Dari perspektif optimasi keseluruhan, kerangka kerja perlu mengabstraksi berbagai hal secara tinggi untuk membuatnya sesederhana mungkin. Dalam proses abstraksi ini, individualitas hilang.
Di sisi lain, dalam kasus optimasi individu, diinginkan untuk memahami dan mengevaluasi peristiwa atau subjek dari berbagai perspektif, yang disesuaikan dengan sifat spesifiknya.
Untuk optimasi keseluruhan, hanya segelintir orang yang cukup untuk mempertimbangkan jenis kerangka kerja apa yang harus digunakan untuk memahami berbagai hal.
Kebanyakan orang hanya perlu memahami, mengevaluasi, dan menilai masalah sesuai dengan kerangka kerja yang dirancang oleh beberapa individu tersebut.
Namun, dalam kasus optimasi individu, banyak orang perlu merancang kerangka kerja untuk setiap masalah spesifik, agar dapat memahami individualitasnya dengan tepat.
Untuk alasan ini, kemampuan dan keterampilan untuk merancang kerangka kerja akan dibutuhkan oleh banyak orang.
Nasib Berpikir
Mengorganisir pemikiran kita dengan cara ini, sebuah masa depan muncul di mana, bahkan ketika kecerdasan buatan mengambil alih pekerjaan intelektual yang sebelumnya ditangani oleh manusia, kita tidak dapat berhenti berpikir.
Kita akan dibebaskan dari pekerjaan intelektual yang bertujuan untuk produktivitas dan kekayaan materi. Namun, masyarakat optimasi individu dan filosofi subjektif, di sisi lain, akan menuntut kita untuk merancang kerangka kerja individual untuk setiap masalah dan terlibat dalam pertimbangan mendalam.
Ini menempatkan kita dalam situasi di mana kita harus terus berpikir, bahkan lebih dari masyarakat saat ini.
AI dapat melakukan pekerjaan intelektual dan membuat penilaian yang dapat dilakukan siapa pun. Namun, untuk masalah-masalah yang menjadi tanggung jawab "saya", AI hanya dapat memberikan informasi, menyajikan kriteria penilaian, atau menawarkan saran.
Keputusan akhir harus dibuat oleh "saya". Ini mirip dengan bagaimana, bahkan sekarang, individu dapat berkonsultasi dengan otoritas, orang tua, atau teman tentang berbagai keputusan, tetapi tidak dapat mendelegasikan penilaian itu sendiri.

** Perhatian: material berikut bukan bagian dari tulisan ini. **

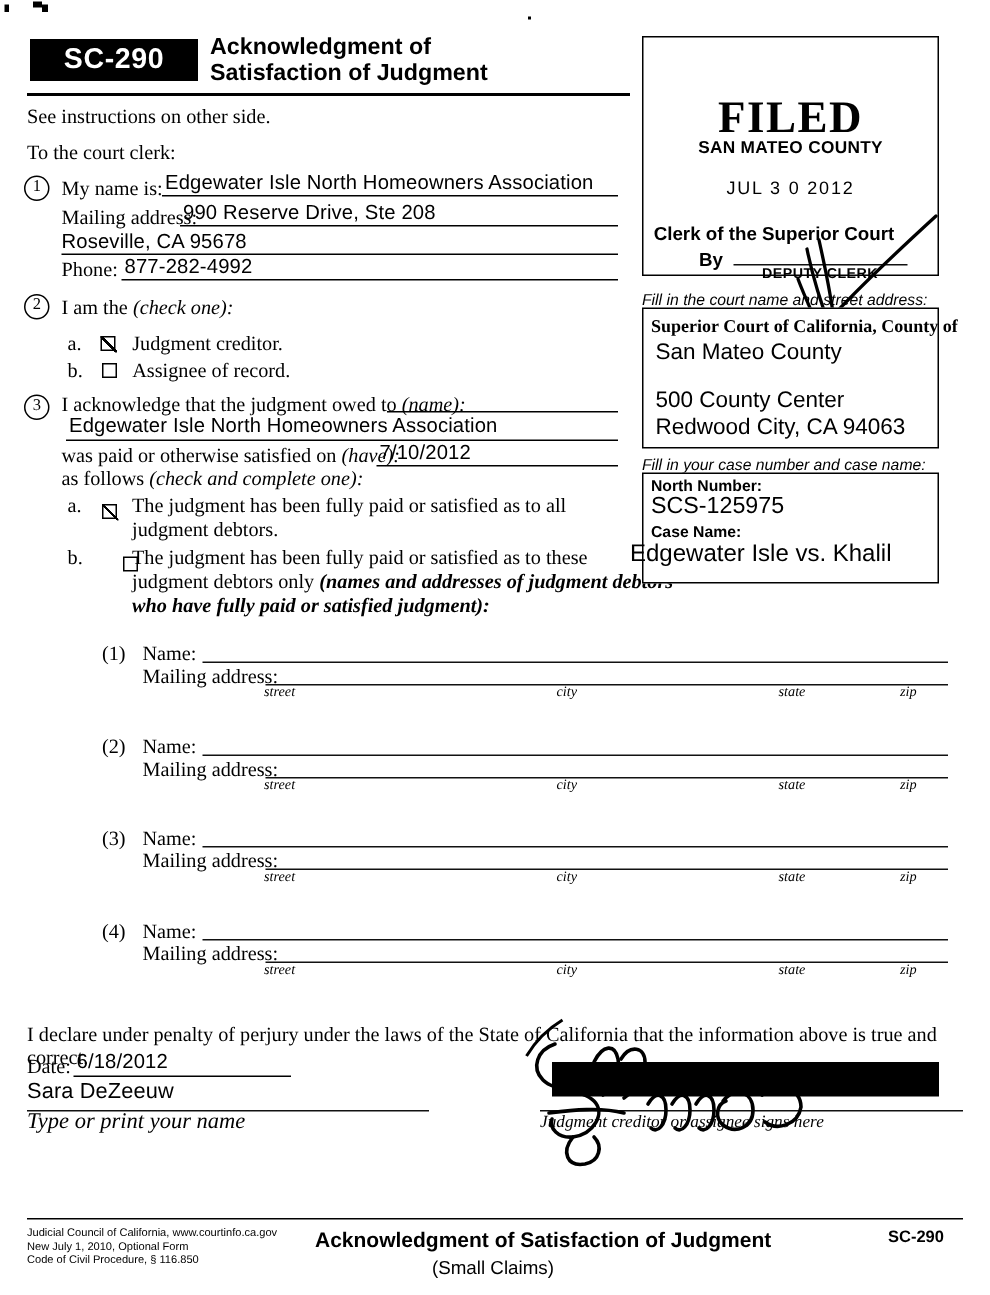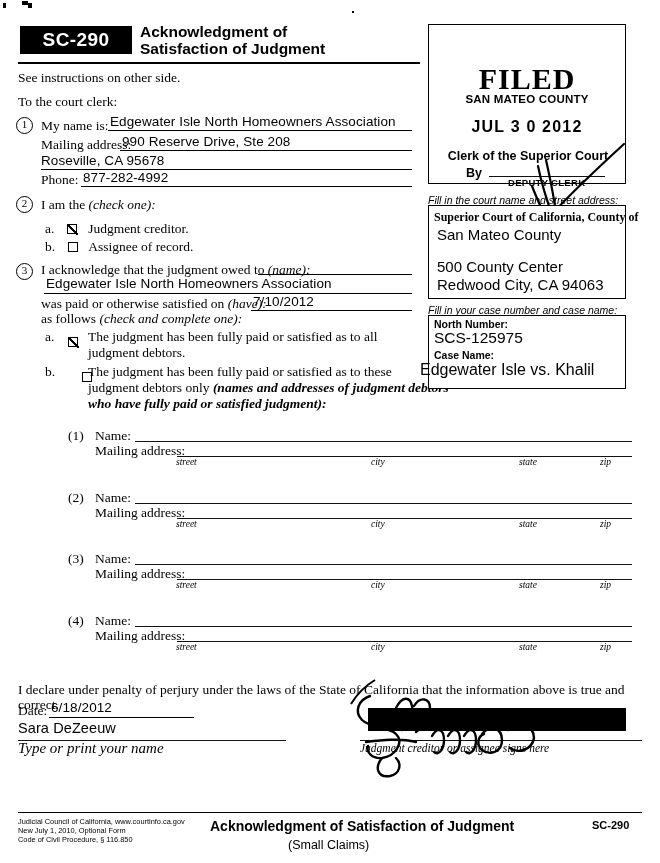"JUL 3 0 2012" .filed-date { font-size: 16px -> 12px; font-weight: bold -> normal }
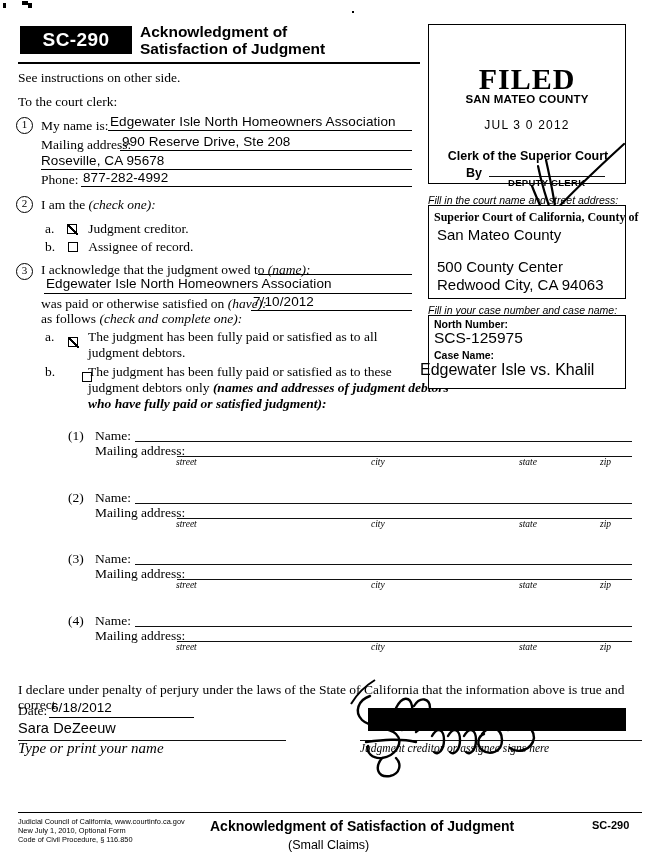"Clerk of the Superior Court" div.abs { left: 432px -> 420px }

Dan di era efisiensi tingkat lanjut, tidak terlibat dalam penilaian individu yang mendalam tidak akan lagi diizinkan. Ini karena alasan "terlalu sibuk untuk berpikir" tidak akan lagi berlaku.
Di era efisiensi tingkat lanjut seperti itu, kita tidak akan dapat melepaskan diri dari nasib berpikir.